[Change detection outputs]

※

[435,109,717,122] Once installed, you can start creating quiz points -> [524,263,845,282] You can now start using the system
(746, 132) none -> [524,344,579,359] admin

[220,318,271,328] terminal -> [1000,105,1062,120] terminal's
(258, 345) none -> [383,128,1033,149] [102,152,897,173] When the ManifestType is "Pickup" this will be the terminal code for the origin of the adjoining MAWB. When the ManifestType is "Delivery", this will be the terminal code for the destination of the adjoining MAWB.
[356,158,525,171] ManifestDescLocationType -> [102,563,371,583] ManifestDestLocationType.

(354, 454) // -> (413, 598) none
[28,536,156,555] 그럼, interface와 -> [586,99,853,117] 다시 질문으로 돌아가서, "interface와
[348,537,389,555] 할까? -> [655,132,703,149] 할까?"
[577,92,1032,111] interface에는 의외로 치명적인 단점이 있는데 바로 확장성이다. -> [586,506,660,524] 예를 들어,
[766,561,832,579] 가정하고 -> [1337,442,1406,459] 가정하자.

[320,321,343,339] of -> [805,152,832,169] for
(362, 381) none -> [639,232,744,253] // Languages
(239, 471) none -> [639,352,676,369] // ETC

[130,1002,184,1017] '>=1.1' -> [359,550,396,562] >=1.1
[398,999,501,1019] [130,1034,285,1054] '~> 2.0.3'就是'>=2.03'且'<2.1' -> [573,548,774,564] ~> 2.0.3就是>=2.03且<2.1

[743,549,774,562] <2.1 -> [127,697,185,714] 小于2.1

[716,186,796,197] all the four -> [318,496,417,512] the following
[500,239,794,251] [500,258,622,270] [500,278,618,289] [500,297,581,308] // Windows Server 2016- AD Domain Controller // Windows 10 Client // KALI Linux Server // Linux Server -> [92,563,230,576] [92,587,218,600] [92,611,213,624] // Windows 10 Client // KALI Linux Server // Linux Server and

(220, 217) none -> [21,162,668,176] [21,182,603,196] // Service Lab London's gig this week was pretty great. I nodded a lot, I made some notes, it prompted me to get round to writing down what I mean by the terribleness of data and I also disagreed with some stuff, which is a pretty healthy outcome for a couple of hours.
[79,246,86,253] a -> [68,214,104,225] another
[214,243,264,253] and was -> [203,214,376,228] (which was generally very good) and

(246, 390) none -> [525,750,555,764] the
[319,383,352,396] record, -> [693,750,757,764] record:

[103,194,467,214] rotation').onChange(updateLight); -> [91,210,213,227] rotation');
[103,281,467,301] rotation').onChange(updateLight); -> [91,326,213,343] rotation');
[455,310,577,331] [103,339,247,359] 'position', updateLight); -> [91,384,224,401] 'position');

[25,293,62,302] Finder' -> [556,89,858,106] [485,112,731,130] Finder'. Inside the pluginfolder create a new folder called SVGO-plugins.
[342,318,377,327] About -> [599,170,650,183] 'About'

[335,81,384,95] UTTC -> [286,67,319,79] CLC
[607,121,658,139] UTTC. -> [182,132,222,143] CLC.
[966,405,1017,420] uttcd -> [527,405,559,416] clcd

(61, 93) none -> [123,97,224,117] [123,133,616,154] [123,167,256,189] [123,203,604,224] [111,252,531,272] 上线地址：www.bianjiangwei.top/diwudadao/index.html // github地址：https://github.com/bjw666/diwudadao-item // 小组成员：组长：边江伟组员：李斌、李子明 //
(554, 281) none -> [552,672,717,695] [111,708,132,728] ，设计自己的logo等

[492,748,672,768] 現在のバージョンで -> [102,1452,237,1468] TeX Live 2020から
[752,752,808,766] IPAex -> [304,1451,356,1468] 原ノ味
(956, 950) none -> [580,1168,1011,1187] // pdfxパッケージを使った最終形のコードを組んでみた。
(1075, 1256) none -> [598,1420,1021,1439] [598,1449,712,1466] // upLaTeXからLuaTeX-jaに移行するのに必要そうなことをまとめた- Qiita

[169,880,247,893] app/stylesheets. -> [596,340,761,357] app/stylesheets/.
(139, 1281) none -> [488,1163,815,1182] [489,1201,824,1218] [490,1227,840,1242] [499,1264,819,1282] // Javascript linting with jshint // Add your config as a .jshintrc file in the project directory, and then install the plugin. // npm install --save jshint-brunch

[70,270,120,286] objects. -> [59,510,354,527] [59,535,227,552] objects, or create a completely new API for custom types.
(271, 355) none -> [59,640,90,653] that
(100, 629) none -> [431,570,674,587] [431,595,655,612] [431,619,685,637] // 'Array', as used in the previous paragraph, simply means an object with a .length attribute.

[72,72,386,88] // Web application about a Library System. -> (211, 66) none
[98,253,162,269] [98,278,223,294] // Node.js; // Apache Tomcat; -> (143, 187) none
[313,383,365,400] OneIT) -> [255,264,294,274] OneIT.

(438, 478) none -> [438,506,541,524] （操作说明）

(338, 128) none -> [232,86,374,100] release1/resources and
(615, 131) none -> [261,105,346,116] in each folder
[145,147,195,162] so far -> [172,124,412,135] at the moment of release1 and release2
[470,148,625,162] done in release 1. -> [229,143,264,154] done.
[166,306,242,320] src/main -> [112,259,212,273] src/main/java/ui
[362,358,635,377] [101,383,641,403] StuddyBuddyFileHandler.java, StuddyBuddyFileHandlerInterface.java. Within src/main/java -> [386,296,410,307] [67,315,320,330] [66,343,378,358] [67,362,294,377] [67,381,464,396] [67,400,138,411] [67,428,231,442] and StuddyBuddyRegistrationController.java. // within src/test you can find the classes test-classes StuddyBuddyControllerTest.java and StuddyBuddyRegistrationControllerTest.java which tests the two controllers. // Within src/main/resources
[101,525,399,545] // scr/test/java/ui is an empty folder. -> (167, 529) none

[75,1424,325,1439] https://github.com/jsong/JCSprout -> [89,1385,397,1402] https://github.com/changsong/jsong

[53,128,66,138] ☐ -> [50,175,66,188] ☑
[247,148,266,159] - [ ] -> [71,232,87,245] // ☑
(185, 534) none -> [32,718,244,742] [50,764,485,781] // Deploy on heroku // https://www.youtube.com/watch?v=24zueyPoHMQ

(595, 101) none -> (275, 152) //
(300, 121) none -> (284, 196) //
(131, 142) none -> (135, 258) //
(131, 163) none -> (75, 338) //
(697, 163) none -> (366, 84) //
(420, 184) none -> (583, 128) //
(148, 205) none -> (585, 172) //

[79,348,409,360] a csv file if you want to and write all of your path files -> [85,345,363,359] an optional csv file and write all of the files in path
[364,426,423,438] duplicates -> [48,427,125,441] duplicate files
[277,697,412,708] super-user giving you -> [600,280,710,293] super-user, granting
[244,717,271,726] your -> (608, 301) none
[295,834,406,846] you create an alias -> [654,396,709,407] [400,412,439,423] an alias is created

※

=== Task details ===
Lines with "which": return each one from the data above.

=== Completed task ===
(220, 217) none -> [21,162,668,176] [21,182,603,196] // Service Lab London's gig this week was pretty great. I nodded a lot, I made some notes, it prompted me to get round to writing down what I mean by the terribleness of data and I also disagreed with some stuff, which is a pretty healthy outcome for a couple of hours.
[214,243,264,253] and was -> [203,214,376,228] (which was generally very good) and
[362,358,635,377] [101,383,641,403] StuddyBuddyFileHandler.java, StuddyBuddyFileHandlerInterface.java. Within src/main/java -> [386,296,410,307] [67,315,320,330] [66,343,378,358] [67,362,294,377] [67,381,464,396] [67,400,138,411] [67,428,231,442] and StuddyBuddyRegistrationController.java. // within src/test you can find the classes test-classes StuddyBuddyControllerTest.java and StuddyBuddyRegistrationControllerTest.java which tests the two controllers. // Within src/main/resources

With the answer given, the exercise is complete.